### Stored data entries
++++++++
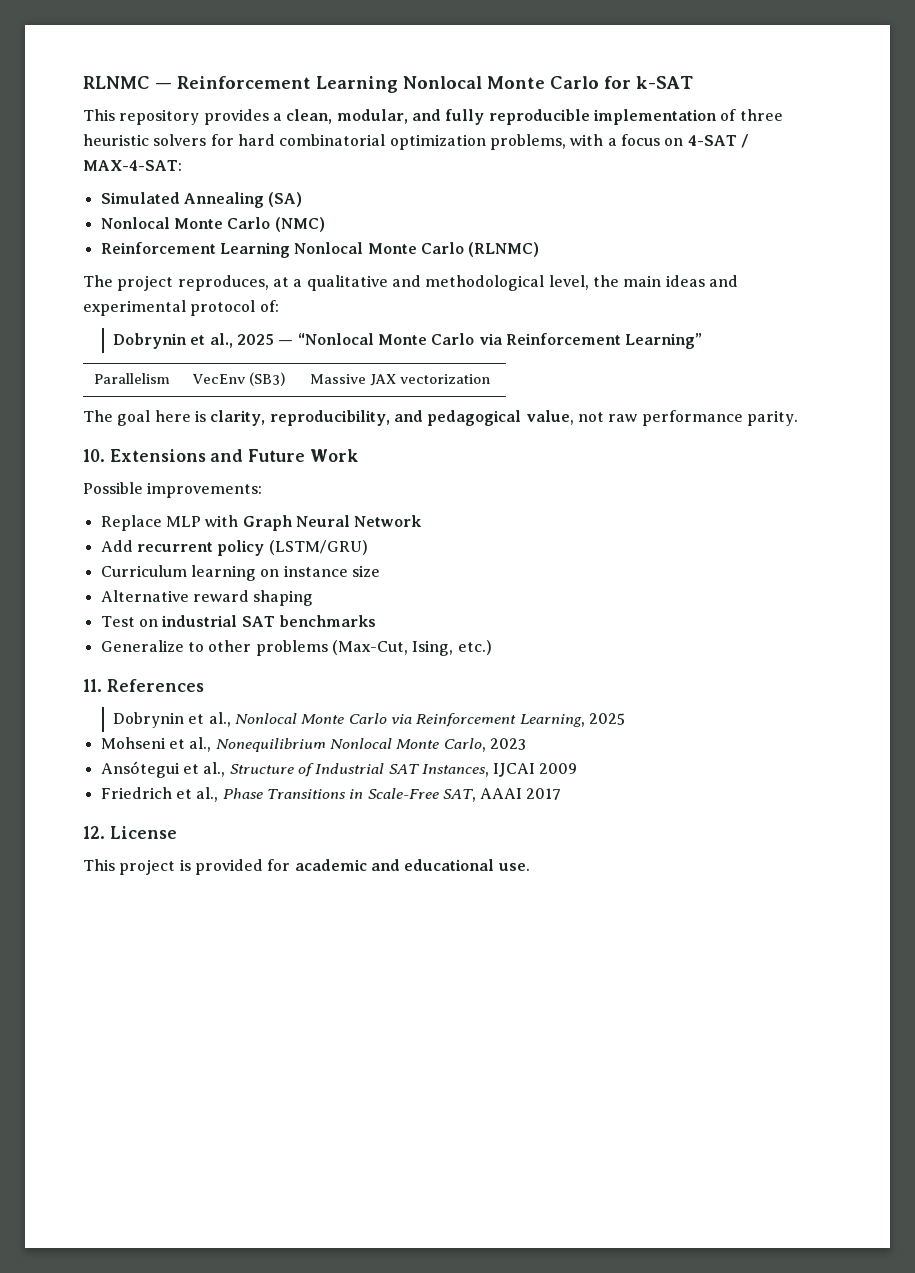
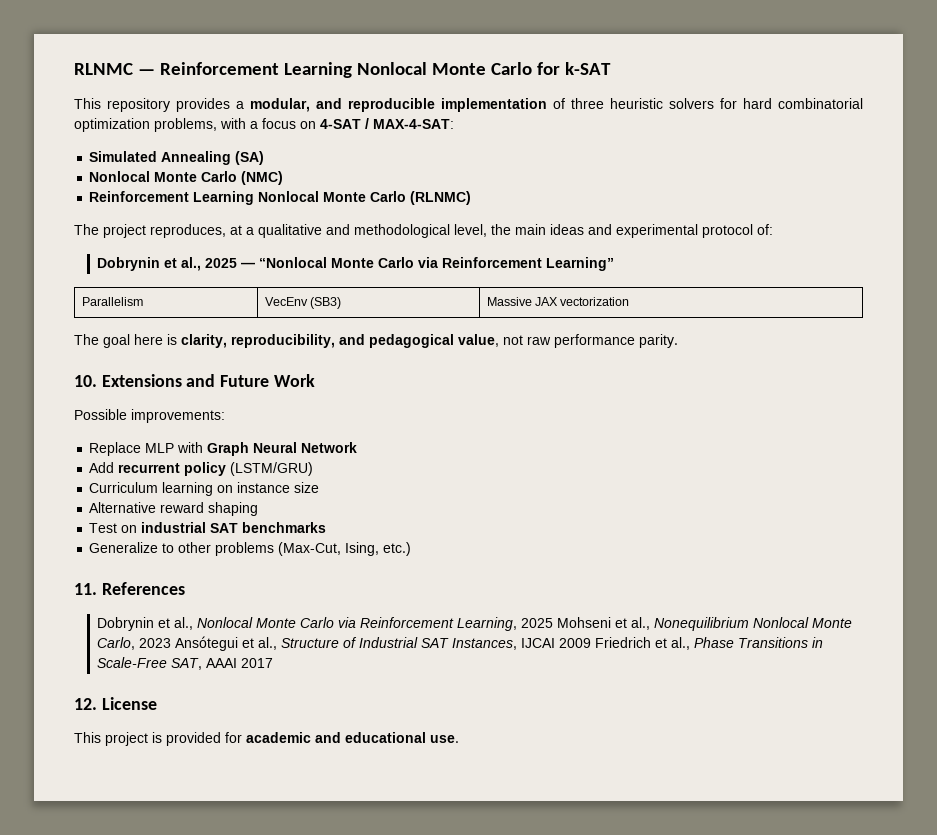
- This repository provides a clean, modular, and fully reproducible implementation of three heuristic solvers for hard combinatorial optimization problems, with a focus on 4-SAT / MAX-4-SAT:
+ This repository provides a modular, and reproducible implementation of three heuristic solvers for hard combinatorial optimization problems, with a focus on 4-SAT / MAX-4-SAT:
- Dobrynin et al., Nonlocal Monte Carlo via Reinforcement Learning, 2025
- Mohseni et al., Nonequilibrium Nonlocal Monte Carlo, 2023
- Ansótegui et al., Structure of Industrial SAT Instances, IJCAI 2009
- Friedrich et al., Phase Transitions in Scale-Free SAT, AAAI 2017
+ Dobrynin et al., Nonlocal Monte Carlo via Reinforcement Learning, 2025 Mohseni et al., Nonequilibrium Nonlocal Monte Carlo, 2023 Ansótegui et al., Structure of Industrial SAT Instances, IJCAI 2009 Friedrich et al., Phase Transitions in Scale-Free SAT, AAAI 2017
++++++++
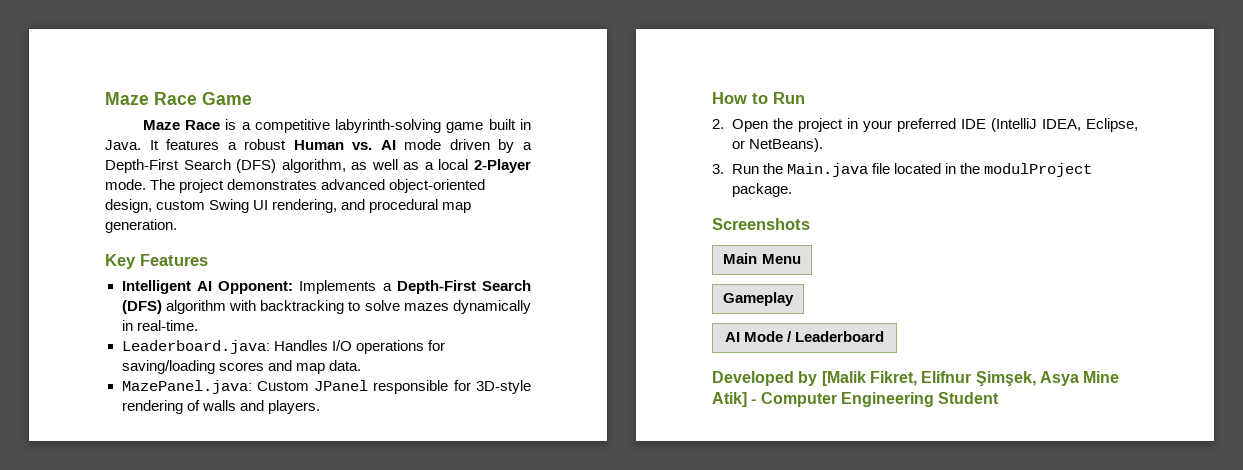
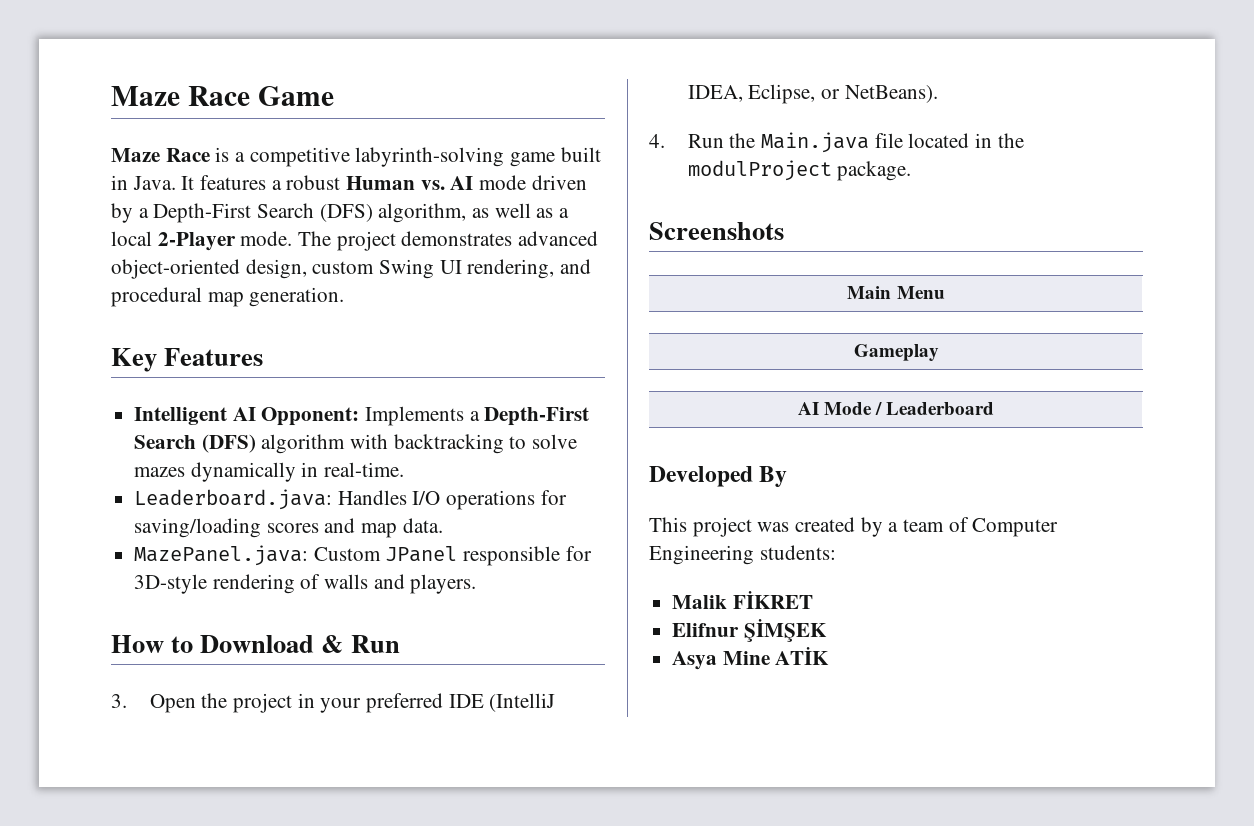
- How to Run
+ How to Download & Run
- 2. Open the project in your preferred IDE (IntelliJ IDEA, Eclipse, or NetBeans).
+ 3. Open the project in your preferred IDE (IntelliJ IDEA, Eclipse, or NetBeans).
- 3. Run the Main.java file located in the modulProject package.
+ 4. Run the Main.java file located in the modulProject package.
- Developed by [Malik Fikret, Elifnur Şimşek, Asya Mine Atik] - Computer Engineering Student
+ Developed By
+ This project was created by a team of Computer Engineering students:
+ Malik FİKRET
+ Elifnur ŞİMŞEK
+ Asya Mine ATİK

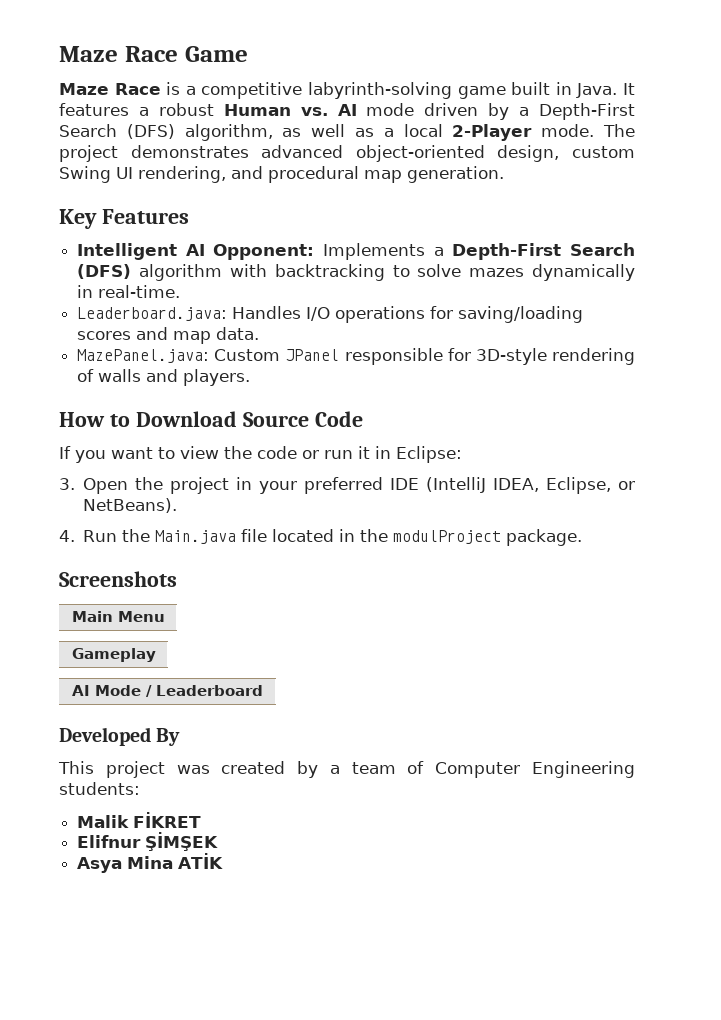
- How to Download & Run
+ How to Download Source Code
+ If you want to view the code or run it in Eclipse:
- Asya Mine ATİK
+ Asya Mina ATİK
++++++++
### Task to carry out
Copy every line of the records above that contains "package".

### Solution to the exercise
- 3. Run the Main.java file located in the modulProject package.
+ 4. Run the Main.java file located in the modulProject package.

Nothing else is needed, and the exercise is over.